Stocks slumped in heavy volume to a 13-month low on Monday as
investors dumped bank shares on fears that Greece's worsening financial crisis
could cause a large European lender to fail.
Investors pegged losses to the
sharp fall in Franco-Belgian financial group Dexia, which fell 10 percent after
a Moody's warning about its liquidity due to concerns about exposure to Greece.
Markets have feared European
officials will be unable to prevent Greece's fiscal crisis from turning into a
global banking crisis. Greece said it will miss its deficit targets this year
and next, which could limit the country's ability to receive more aid.
"Most investors fear that markets in Europe are going to run well ahead
of politicians that are not going to be able to get any kind of reasonable
solution," said Jack de Gan, chief investment officer at Harbor Advisory
Corp in Portsmouth, New Hampshire.
U.S. banks have become a
target for speculators.
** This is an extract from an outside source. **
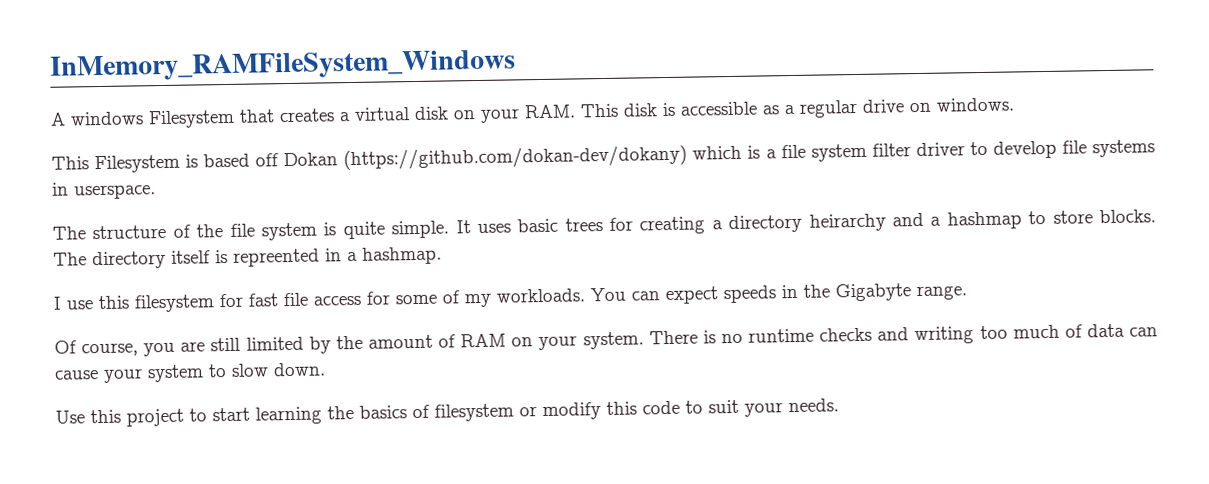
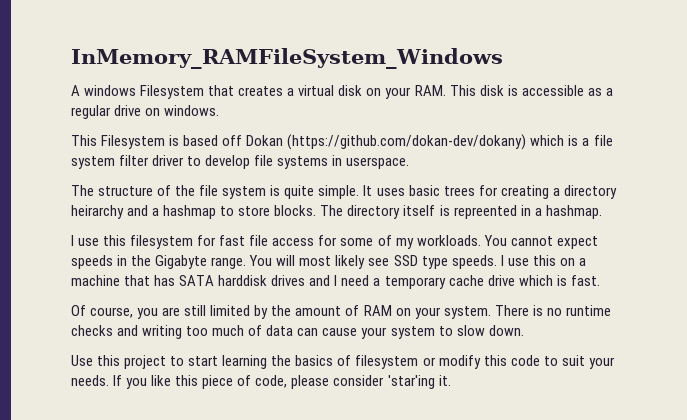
[631,291,660,301] can -> [510,236,553,246] cannot
(967, 293) none -> [249,255,586,269] [71,275,600,289] You will most likely see SSD type speeds. I use this on a machine that has SATA harddisk drives and I need a temporary cache drive which is fast.
(839, 405) none -> [113,375,451,389] If you like this piece of code, please consider 'star'ing it.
Morgan Stanley closed at its lowest since December
2008, and the cost to insure its debt has jumped as other banks hedge
counterparty exposures and traders bet on the situation worsening.
The recession that wiped 12
years of gains off the S&P 500 was caused in part by a credit crisis.
"We are going to have a
disorderly default in Greece and there could be another banking crisis in
Europe as they are undercapitalized and loaded with (sovereign) debt," De
Gan said.
Morgan Stanley has been the
most volatile bank in recent weeks, with the cost to insure its debt rising to
November 2008 levels, according to Markit data.
Morgan Stanley shares fell 7.6
percent to $12.47 and the S&P financial sector was down 4.5 percent.
The market's focus on Morgan
Stanley stems from a perception about their reliance on short-term funding,
said Harbor Advisory's De Gan. "They rely on the credit markets and that
was the downfall of Lehman and other institutions three years ago," he
said.
The Dow Jones industrial average dropped
258.08 points, or 2.36 percent, to 10,655.30. The S&P 500 fell 32.19
points, or 2.85 percent, to 1,099.23. The Nasdaq Composite lost 79.57 points,
or 3.29 percent, to 2,335.83.
The S&P 500 broke through
a previously strong technical support level near 1,120 before hitting a
13-month intraday low just below 1,100.
The benchmark is also down
19.4 percent from its closing high this year, nearly entering a bear market,
which is defined as a 20 percent decline from its recent high set on April 29.
A stronger-than-expected
reading in a gauge of U.S. manufacturing briefly lifted Wall Streetstocks,
but global manufacturing shrank for the first time in over two years in
September, reinforcing fears of another recession.
The revelations that Athens
would miss its deficit targets for both this year and next despite harsh new
austerity measures will be the focus of talks as euro zone finance ministers
meet to discuss the next steps toward resolving the currency area's sovereign debt crisis.
Dexia called an emergency
board meeting after concerns about its exposure to Greece and a Moody's warning
about its liquidity position raised pressure on Belgium and France to act.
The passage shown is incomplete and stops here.